Standard Handgun shooting distance.
How can you evauate accuracy like this?
You cannot. Your group size has to be compared to some standard.
When I was a teenager, there were defacto accepted standards at which group-sizes could be compared for handgun shooting based on "Bullseye", off-hand, single-action, shooting (one handed, unsupported). The course of fire was usually 50 yards for slow-fire, and 25 yards for rapid fire for center-fire handguns (at that time .38 revolver and .45 automatics were pretty much standard). When one would talk about group size, it was assumed that it was a five-shot group.
http://en.wikipedia.org/wiki/Bullseye_(shooting_competition)
In those days, after seeing and measuring enough groups, when someone would announce the size of the group he had just shot, one would know how good it was relative to those standards.

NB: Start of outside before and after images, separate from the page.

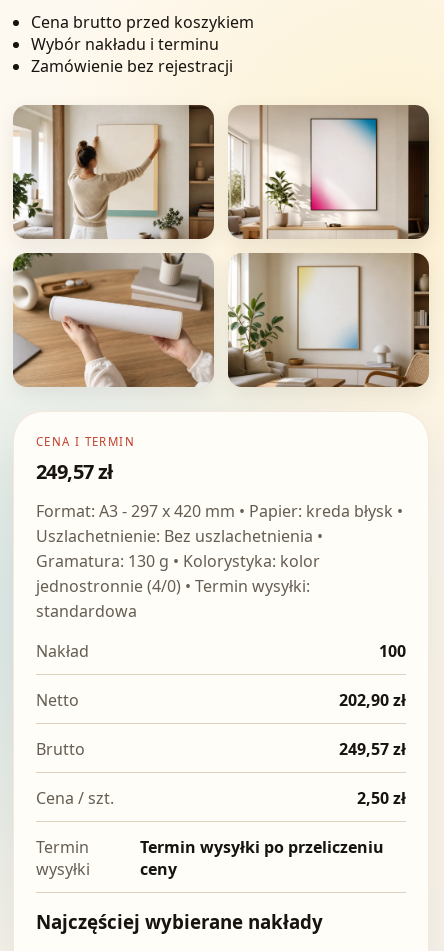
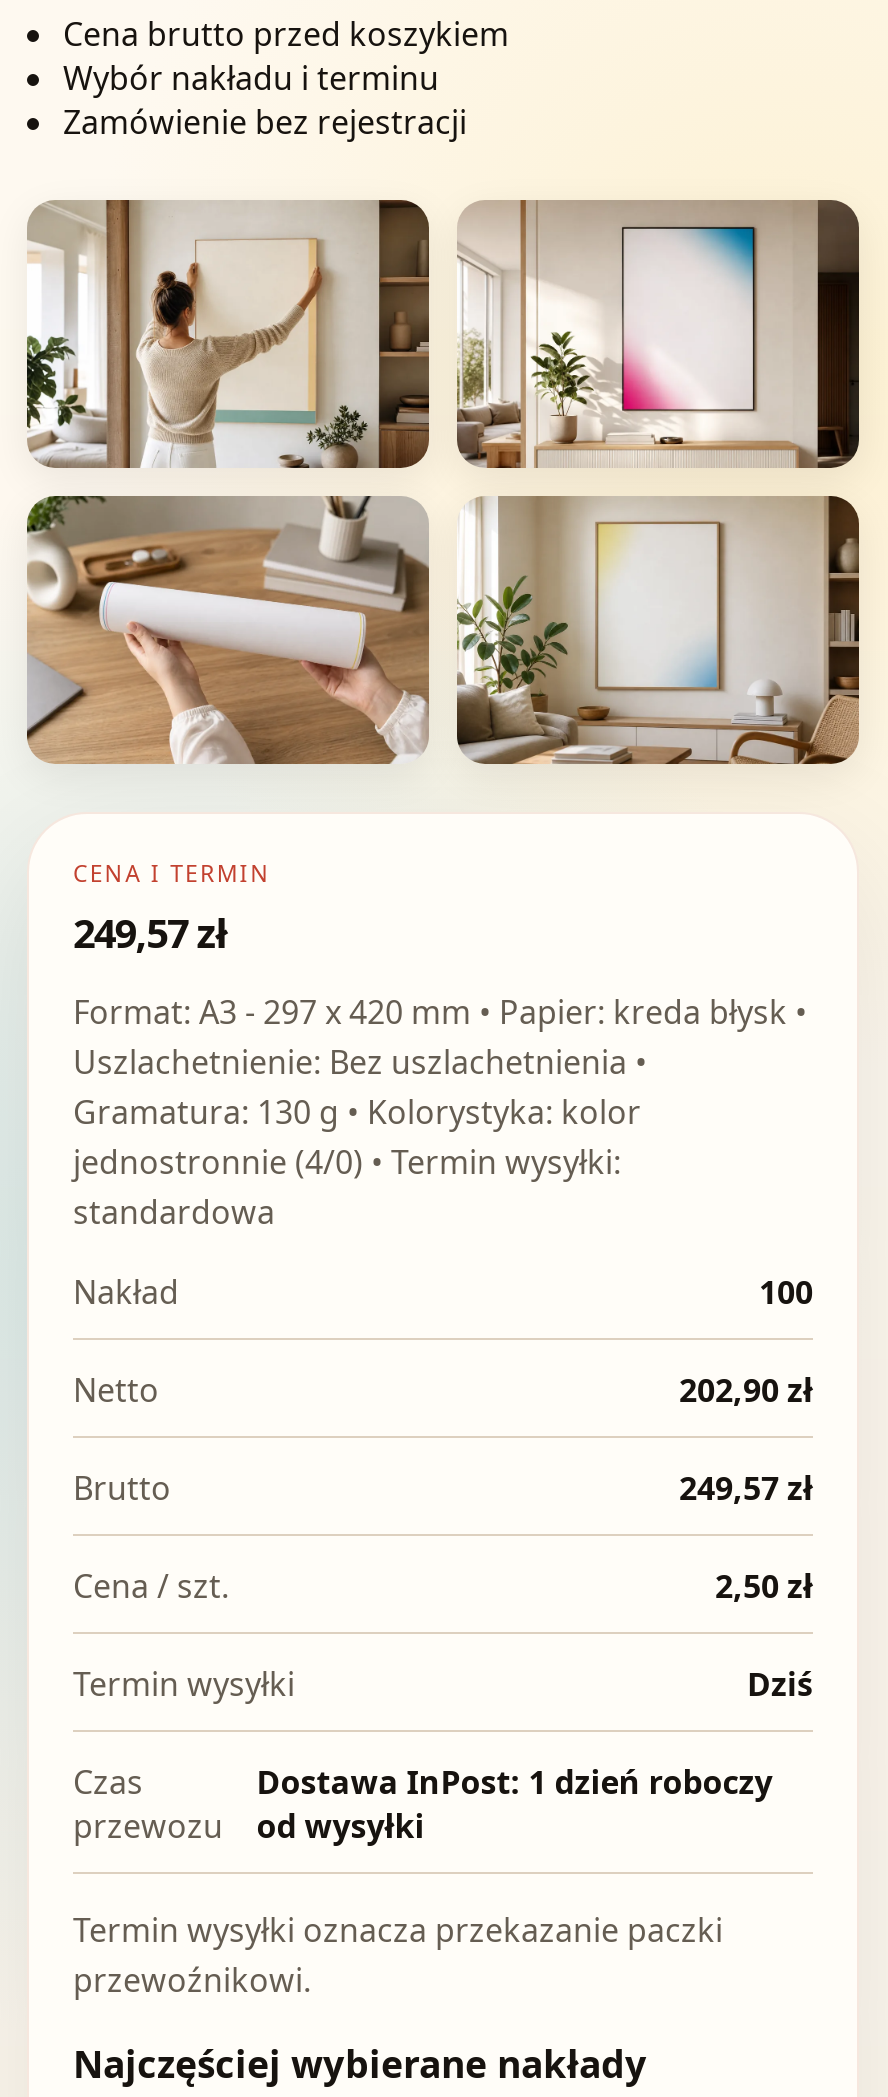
- Termin
- wysyłki
+ Termin wysyłki
+ Dziś
+ Czas
+ przewozu

- Termin wysyłki po przeliczeniu
- ceny
+ Dostawa InPost: 1 dzień roboczy
+ od wysyłki
+ Termin wysyłki oznacza przekazanie paczki
+ przewoźnikowi.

Nowadays, tradition has given way to forging ahead without spending the time to learn from what has been the tradtion before. That coupled with the demise of off-hand "Bullseye" shooting in favor of the more relevant-to-combat and self-defense practice (after all, no one today would consider one-handed shooting to be appropriate for combat/defensive shooting), that encourage double-tap, on multiple targets, the distances and the course of fire has changed.
Therefore, no standard distance except as prescribed for a particular event. But if you want to compare how good a group you can shoot compared to someone else, use five shots at 25 yards, measured center to center. And for gosh sake, do not, never, shoot three shots and call that your group...it alienates we old people who cannot get beyond traditional five-shot groups. Darn kids these days!